Stored items:

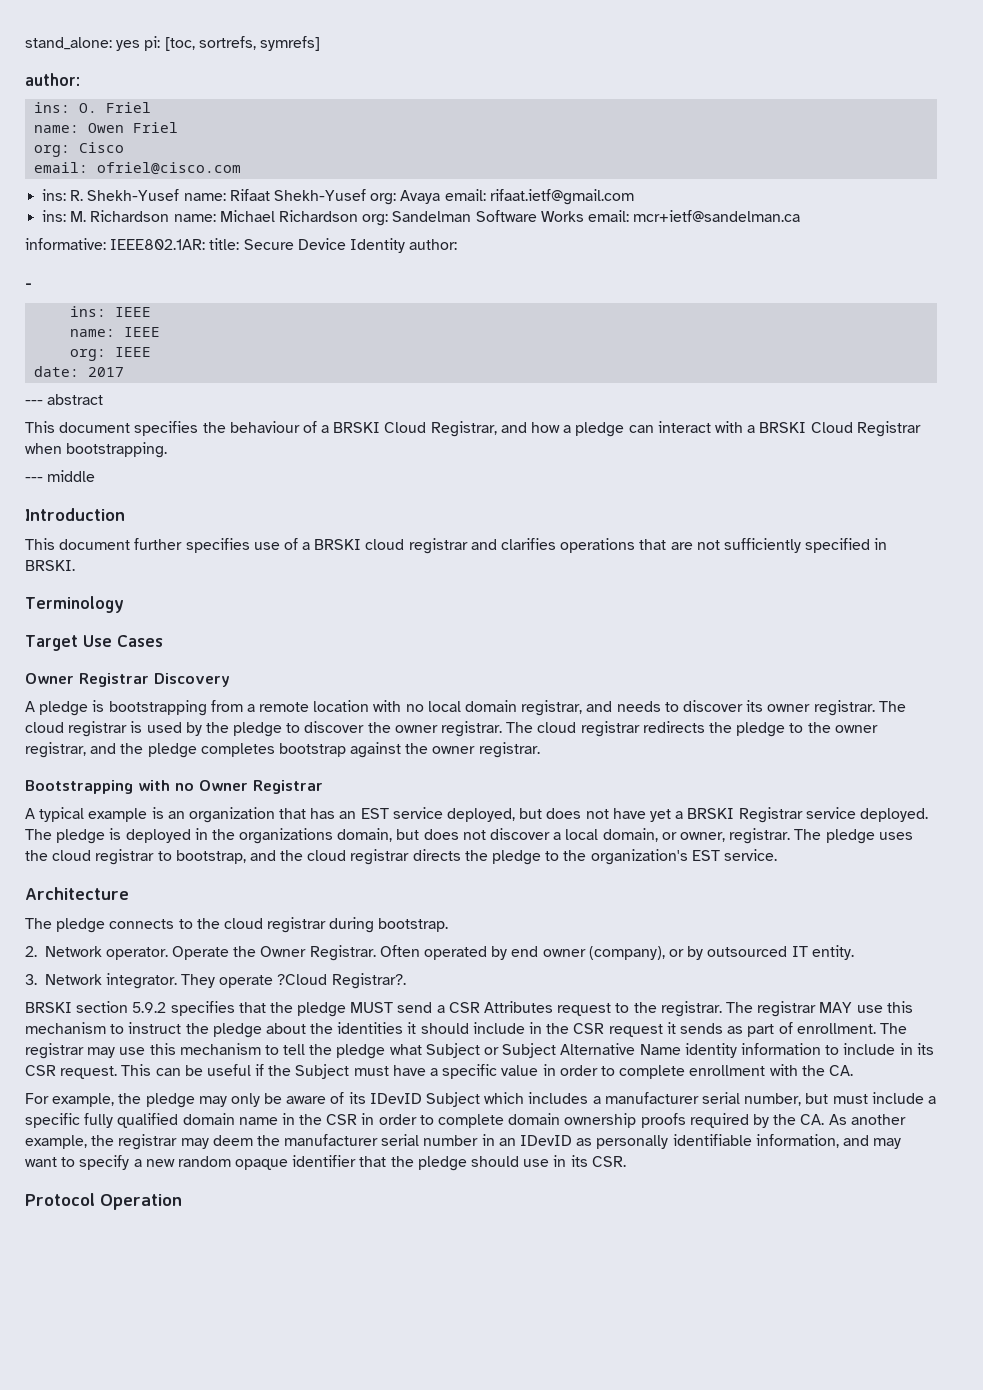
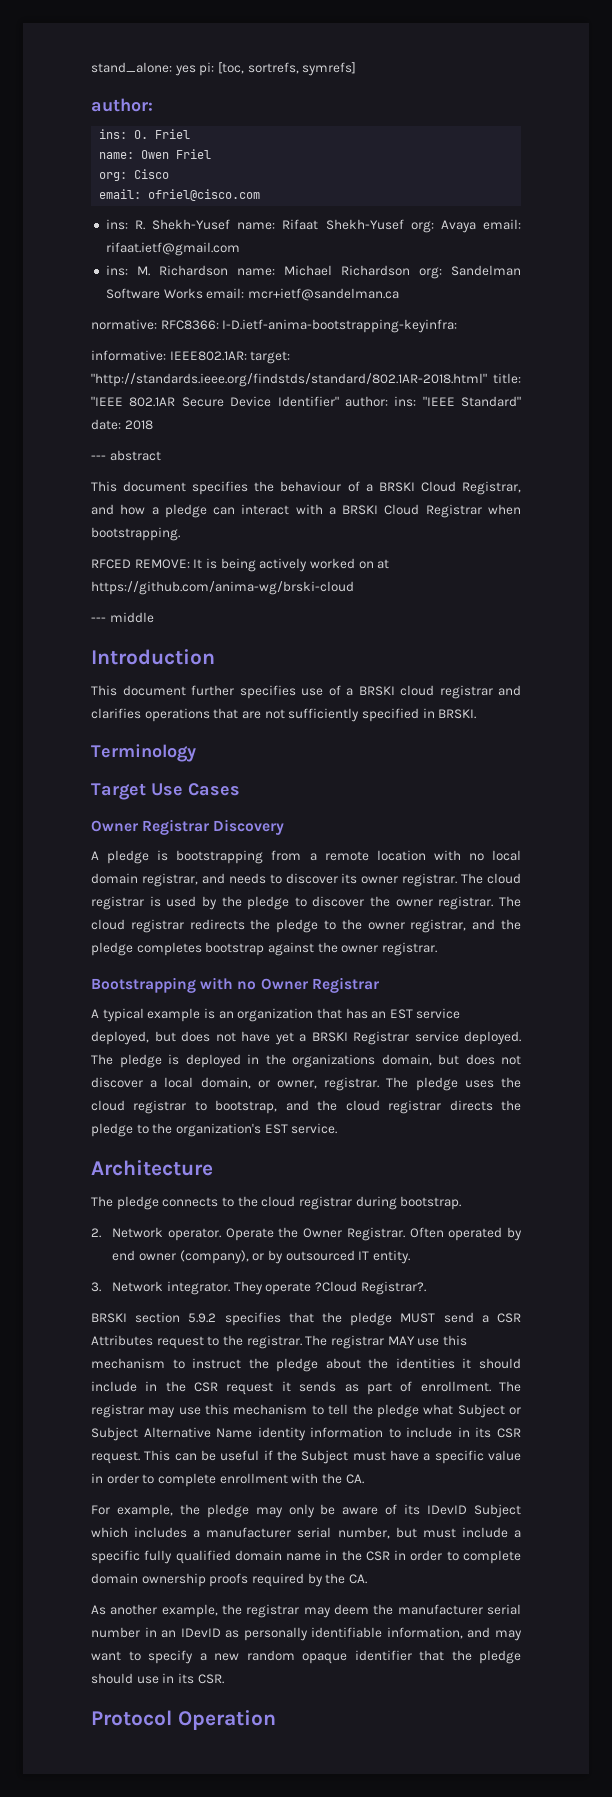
(801, 216) none -> [91,319,458,333] // normative: RFC8366: I-D.ietf-anima-bootstrapping-keyinfra:
[209,238,240,250] title: -> [250,351,291,364] [91,373,521,387] [91,396,176,407] target: "http://standards.ieee.org/findstds/standard/802.1AR-2018.html" title: "IEEE 802.1AR
[349,238,458,253] [25,283,32,289] [70,306,152,317] [70,327,161,337] [70,347,152,361] [34,366,125,377] Identity author: // - // ins: IEEE // name: IEEE // org: IEEE // date: 2017 -> [277,396,521,407] [91,419,153,430] Identifier" author: ins: "IEEE Standard" date: 2018
(168, 450) none -> [91,558,390,572] [91,581,354,595] // RFCED REMOVE: It is being actively worked on at https://github.com/anima-wg/brski-cloud
(825, 1119) none -> (367, 1579) //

Problem requirements |
Could you state how many lines in the data hold the word "none"? Only the number should be given.

Task solution |
3